Please copy every line of the data in which the string "will" appears.

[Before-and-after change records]
====================

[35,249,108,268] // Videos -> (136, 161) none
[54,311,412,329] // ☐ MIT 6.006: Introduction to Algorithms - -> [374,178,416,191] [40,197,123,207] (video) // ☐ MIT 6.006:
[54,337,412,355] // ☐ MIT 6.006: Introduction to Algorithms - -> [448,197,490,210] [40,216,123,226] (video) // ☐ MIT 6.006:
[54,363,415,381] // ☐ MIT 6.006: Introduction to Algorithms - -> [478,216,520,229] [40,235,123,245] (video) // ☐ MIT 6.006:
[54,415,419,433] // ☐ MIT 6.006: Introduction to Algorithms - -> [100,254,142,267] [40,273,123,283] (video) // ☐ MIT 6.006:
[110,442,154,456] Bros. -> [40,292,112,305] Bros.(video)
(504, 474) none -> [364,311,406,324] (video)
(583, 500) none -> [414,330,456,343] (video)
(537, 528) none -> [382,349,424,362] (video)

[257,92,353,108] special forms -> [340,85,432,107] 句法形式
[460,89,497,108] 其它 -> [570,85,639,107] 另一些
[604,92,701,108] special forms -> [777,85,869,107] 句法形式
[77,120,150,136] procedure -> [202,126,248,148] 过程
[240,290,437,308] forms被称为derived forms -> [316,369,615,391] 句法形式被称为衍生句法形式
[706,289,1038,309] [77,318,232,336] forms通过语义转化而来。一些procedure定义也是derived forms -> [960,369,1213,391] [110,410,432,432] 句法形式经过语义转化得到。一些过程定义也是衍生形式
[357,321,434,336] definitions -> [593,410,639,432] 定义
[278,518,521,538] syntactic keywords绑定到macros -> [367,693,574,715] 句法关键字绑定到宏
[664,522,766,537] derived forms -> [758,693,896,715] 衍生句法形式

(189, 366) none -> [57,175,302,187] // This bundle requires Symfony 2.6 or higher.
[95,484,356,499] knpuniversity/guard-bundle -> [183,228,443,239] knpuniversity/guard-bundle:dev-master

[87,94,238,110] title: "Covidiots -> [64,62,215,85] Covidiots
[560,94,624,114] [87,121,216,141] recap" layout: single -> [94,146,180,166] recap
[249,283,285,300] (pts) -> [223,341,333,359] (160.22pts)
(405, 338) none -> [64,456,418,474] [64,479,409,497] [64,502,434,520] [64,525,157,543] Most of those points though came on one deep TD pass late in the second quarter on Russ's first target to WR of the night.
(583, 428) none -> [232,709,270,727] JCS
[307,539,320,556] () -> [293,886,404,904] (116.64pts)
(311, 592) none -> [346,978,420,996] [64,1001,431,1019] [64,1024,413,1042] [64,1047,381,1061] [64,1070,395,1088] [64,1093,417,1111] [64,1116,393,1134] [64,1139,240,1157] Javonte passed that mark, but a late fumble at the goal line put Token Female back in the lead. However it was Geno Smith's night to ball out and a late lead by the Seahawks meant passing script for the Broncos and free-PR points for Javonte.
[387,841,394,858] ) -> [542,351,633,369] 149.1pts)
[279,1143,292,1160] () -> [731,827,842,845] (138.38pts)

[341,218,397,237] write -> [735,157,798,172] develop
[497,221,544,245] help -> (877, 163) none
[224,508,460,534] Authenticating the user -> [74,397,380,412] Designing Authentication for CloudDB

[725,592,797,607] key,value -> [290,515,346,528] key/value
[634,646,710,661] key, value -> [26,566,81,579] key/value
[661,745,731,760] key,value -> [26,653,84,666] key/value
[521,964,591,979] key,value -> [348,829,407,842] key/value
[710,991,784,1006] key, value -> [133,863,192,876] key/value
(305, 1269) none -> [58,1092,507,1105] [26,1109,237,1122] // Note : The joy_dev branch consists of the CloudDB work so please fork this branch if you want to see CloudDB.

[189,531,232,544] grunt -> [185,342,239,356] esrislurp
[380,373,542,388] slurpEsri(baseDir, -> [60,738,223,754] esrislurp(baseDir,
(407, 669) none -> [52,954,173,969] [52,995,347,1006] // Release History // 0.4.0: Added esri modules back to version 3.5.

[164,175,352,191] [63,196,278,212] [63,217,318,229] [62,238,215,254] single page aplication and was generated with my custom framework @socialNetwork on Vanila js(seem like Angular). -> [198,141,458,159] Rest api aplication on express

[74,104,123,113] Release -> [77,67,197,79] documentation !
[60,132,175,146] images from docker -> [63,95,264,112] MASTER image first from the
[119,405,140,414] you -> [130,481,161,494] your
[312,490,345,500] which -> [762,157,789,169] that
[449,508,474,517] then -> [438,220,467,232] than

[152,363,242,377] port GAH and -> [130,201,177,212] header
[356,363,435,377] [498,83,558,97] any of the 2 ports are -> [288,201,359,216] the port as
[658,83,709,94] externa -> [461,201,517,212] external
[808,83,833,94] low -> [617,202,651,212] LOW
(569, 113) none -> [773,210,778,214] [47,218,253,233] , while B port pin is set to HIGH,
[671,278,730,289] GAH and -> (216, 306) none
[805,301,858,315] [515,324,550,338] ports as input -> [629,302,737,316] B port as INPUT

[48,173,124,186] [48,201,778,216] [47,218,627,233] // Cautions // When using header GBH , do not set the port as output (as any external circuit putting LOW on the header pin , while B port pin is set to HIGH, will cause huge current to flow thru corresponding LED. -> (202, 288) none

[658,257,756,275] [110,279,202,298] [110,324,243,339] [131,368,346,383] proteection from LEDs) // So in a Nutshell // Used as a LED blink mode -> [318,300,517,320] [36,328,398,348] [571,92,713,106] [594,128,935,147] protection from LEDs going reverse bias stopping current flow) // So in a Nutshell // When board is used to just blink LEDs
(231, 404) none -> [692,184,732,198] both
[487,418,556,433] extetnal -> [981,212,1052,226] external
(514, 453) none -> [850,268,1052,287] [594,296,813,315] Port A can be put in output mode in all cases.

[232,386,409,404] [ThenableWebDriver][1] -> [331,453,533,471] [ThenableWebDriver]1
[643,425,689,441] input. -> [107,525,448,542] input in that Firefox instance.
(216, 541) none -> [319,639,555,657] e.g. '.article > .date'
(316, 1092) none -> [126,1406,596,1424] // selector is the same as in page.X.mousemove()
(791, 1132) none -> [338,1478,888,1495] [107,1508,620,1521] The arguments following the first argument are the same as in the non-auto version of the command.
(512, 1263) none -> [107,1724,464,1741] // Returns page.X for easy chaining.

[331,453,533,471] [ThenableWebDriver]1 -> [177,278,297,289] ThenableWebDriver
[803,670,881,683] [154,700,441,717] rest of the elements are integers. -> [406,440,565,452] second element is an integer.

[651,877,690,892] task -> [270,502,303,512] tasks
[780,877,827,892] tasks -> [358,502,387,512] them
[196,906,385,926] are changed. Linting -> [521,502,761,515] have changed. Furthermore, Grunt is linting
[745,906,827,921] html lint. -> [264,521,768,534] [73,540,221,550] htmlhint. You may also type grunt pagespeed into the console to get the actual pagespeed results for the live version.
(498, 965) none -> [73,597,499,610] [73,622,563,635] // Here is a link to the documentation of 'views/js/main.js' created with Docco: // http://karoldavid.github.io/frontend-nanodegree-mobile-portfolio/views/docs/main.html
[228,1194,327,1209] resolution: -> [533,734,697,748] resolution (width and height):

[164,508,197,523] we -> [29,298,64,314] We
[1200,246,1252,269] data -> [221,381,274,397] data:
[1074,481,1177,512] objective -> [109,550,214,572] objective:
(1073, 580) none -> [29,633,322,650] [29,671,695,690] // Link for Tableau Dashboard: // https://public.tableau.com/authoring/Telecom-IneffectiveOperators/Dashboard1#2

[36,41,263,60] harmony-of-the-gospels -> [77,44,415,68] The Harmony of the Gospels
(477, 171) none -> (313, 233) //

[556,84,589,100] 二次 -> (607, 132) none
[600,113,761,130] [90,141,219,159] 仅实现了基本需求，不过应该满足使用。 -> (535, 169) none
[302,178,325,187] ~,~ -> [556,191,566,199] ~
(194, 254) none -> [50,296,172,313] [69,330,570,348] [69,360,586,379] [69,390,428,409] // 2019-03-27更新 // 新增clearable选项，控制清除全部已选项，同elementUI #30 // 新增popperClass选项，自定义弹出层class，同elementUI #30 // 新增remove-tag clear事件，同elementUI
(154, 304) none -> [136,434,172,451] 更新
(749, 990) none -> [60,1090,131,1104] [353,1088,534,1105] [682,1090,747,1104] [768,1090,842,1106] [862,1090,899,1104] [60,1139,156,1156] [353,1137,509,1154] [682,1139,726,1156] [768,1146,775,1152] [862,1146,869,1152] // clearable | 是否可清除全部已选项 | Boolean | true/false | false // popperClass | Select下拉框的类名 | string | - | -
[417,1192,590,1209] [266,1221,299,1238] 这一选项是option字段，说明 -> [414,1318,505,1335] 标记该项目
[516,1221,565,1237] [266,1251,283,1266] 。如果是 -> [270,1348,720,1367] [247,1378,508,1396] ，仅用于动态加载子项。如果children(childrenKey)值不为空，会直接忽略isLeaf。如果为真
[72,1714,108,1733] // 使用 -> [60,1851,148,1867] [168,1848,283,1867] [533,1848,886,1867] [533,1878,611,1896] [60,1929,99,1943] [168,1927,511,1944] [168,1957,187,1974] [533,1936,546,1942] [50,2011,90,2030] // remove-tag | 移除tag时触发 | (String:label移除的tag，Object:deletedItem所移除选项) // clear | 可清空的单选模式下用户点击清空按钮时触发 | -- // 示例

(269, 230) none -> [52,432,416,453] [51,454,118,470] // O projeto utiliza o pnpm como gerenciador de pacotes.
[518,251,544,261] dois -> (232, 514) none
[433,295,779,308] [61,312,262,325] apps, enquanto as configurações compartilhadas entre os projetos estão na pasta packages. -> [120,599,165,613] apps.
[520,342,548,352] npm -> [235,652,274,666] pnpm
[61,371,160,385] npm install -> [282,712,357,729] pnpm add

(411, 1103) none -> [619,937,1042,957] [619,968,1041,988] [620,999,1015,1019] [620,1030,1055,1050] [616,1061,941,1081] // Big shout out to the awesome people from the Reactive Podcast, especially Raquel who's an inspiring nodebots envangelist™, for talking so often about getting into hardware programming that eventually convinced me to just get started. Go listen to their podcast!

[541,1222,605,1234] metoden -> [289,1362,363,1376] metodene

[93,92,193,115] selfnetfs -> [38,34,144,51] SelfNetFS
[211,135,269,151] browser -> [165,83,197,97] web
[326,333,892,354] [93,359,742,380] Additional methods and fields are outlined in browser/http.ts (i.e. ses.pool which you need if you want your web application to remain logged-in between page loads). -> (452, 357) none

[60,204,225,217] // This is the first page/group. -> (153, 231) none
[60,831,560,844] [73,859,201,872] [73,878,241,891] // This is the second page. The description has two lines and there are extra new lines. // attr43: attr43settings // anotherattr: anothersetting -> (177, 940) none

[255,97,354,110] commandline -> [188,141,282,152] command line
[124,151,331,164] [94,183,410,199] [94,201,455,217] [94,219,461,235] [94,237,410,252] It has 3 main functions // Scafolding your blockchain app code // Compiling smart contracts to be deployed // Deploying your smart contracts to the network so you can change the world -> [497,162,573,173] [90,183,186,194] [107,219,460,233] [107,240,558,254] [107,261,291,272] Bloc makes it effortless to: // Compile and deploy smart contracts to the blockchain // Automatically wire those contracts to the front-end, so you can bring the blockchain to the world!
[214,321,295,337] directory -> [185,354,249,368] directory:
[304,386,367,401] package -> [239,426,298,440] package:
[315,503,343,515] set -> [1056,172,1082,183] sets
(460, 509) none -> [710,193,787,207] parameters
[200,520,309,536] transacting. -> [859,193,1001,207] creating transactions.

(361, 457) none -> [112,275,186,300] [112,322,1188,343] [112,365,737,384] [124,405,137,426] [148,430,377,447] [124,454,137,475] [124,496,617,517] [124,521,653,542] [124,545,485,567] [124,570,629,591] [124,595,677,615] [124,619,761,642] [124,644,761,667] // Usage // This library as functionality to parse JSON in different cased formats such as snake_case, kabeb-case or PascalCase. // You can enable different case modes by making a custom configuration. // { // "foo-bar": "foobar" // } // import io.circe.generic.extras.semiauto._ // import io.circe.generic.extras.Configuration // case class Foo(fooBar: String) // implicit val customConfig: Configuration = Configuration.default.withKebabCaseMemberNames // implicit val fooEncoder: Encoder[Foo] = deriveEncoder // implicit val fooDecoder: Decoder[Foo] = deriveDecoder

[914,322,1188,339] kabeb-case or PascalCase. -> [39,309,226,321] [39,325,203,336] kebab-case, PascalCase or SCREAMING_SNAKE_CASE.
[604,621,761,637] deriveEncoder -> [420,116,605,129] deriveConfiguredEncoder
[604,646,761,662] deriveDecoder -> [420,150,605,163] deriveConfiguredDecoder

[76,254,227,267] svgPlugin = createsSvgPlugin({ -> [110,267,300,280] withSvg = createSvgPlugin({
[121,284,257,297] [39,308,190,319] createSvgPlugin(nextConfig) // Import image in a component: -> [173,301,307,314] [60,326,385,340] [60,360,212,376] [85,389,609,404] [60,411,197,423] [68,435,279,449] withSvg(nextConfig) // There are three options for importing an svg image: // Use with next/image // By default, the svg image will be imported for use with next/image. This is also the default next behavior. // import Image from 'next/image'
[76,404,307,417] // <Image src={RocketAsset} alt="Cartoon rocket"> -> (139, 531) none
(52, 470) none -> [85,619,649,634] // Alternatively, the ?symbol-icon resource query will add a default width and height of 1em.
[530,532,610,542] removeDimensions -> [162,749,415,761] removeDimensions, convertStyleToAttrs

====================

> _SOLVED PROBLEM_:
[48,173,124,186] [48,201,778,216] [47,218,627,233] // Cautions // When using header GBH , do not set the port as output (as any external circuit putting LOW on the header pin , while B port pin is set to HIGH, will cause huge current to flow thru corresponding LED. -> (202, 288) none
[121,284,257,297] [39,308,190,319] createSvgPlugin(nextConfig) // Import image in a component: -> [173,301,307,314] [60,326,385,340] [60,360,212,376] [85,389,609,404] [60,411,197,423] [68,435,279,449] withSvg(nextConfig) // There are three options for importing an svg image: // Use with next/image // By default, the svg image will be imported for use with next/image. This is also the default next behavior. // import Image from 'next/image'
(52, 470) none -> [85,619,649,634] // Alternatively, the ?symbol-icon resource query will add a default width and height of 1em.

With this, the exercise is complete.